Mimarlık Ofislerinde Değişenler
Tartışıldı
Soldan sağa:Murat Tabanlıoğlu, Doğan Tekeli, Atilla Yücel, Mehmet Konuralp,
Cem İlhan, Bünyamin Derman
Eylül ayında İnternet'te başlayan Platform toplantılarının ilki 24 Eylül
Salı günü gerçekleştirildi. Yaklaşık bir aydır Arkitera forumda devam
eden "Mimarlık Ofislerinin Değişen ve Değişmeyen Yüzü"nün ele
alındığı toplantının tartışmacıları, ofislerini 90'lı yılların başında
değişimin sınırında kuran pek çok yarışmada başarılı sonuçlar elde
ederek ilerleyen mimarlardan Cem İlhan ve Bünyamin Derman, meslek hayatına
1968 yılında başlayan ve Türkiye'de pek çok önemli sanayi ve idari yapıya
imzasını atan Mehmet Konuralp, babası Hayati Tabanlıoğlu'ndan devraldığı
mirası Türkiye'de ilk ISO 9001 sahibi olan mimarlık ofisini yaratarak büyüten
Murat Tabanlıoğlu, ofisini 1954 yılında kuran ve halen Türkiye'nin önde
gelen ofislerinden birine sahip olan Doğan Tekeli'ydi.

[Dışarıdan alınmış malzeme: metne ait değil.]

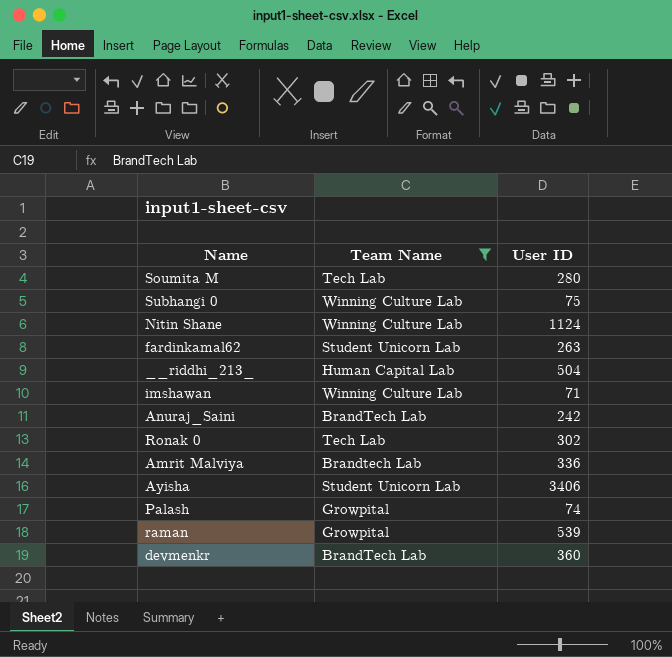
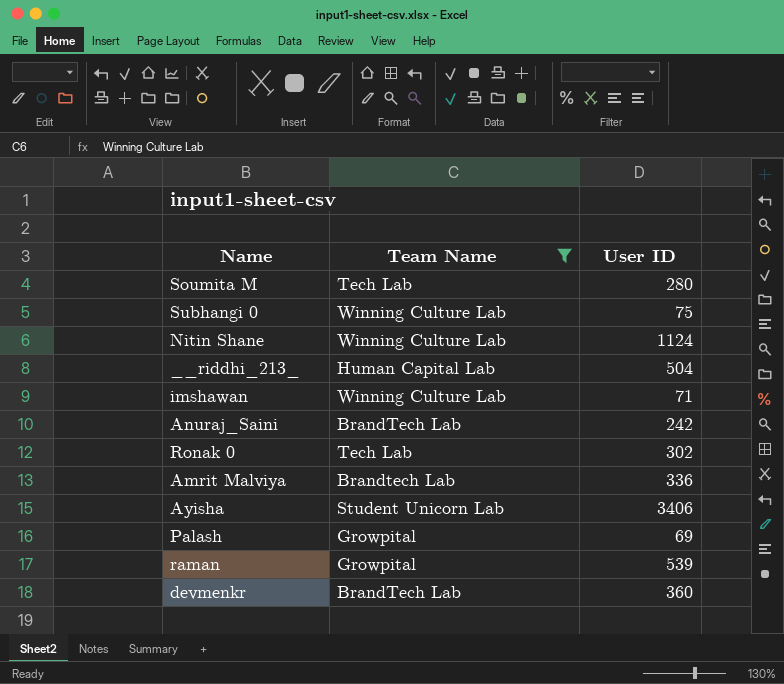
row fardinkamal62: Student Unicorn Lab | 263 -> none
Palash | User ID: 74 -> 69

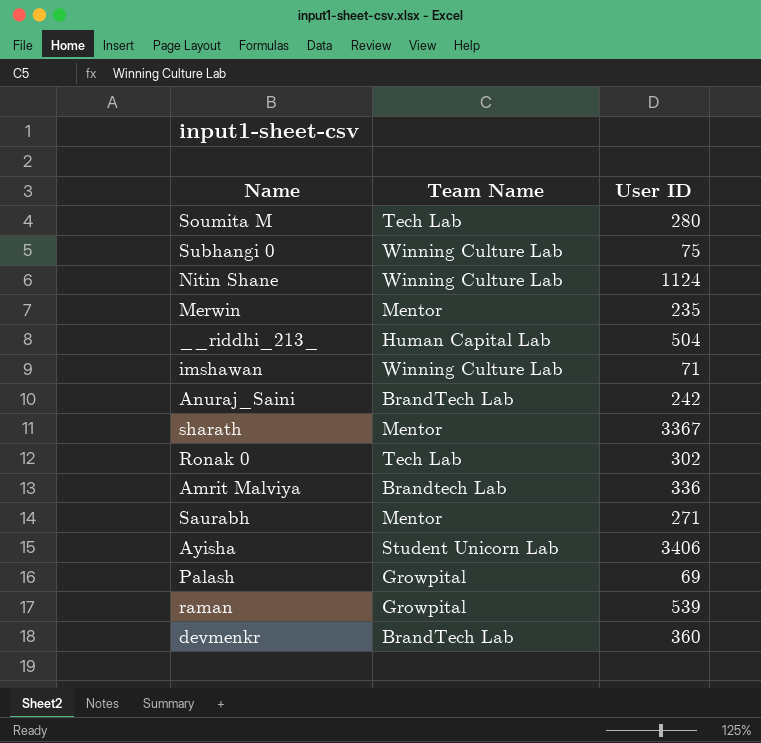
filter: Team Name != Mentor -> none

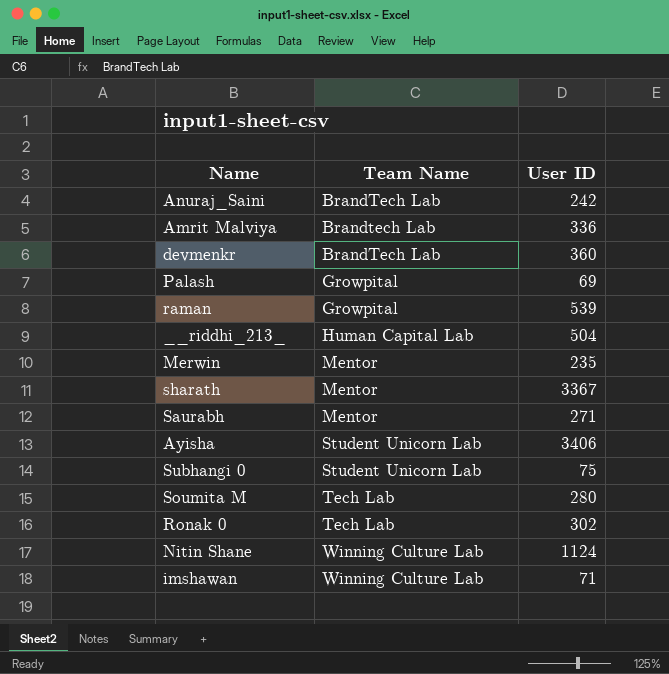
row order: none -> Team Name ascending
Subhangi 0 | Team Name: Winning Culture Lab -> Student Unicorn Lab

Forumda başlayan tartışmada, geleneksel ofislerden 90'lı yılların
teknolojik ofislerine geçişin mimarlık mesleğinde yarattığı etkiler, usta
çırak ilişkisine dayanan mimarlığın günümüz ofislerindeki uygulanışı,
bilgisayarla tasarım yapmanın getirdiği farklılıklar ve herşeye rağmen
teknolojinin mimarlık ofislerinde hala değiştiremedikleri ele alındı. 24
Eylül'de Deneme Bilim Merkezi'nde, yürütücülüğünü Prof. Dr. Atilla Yücel'in
yaptığı toplantı, İnternet'te başlayan bu tartışmalar ışığında gelişti.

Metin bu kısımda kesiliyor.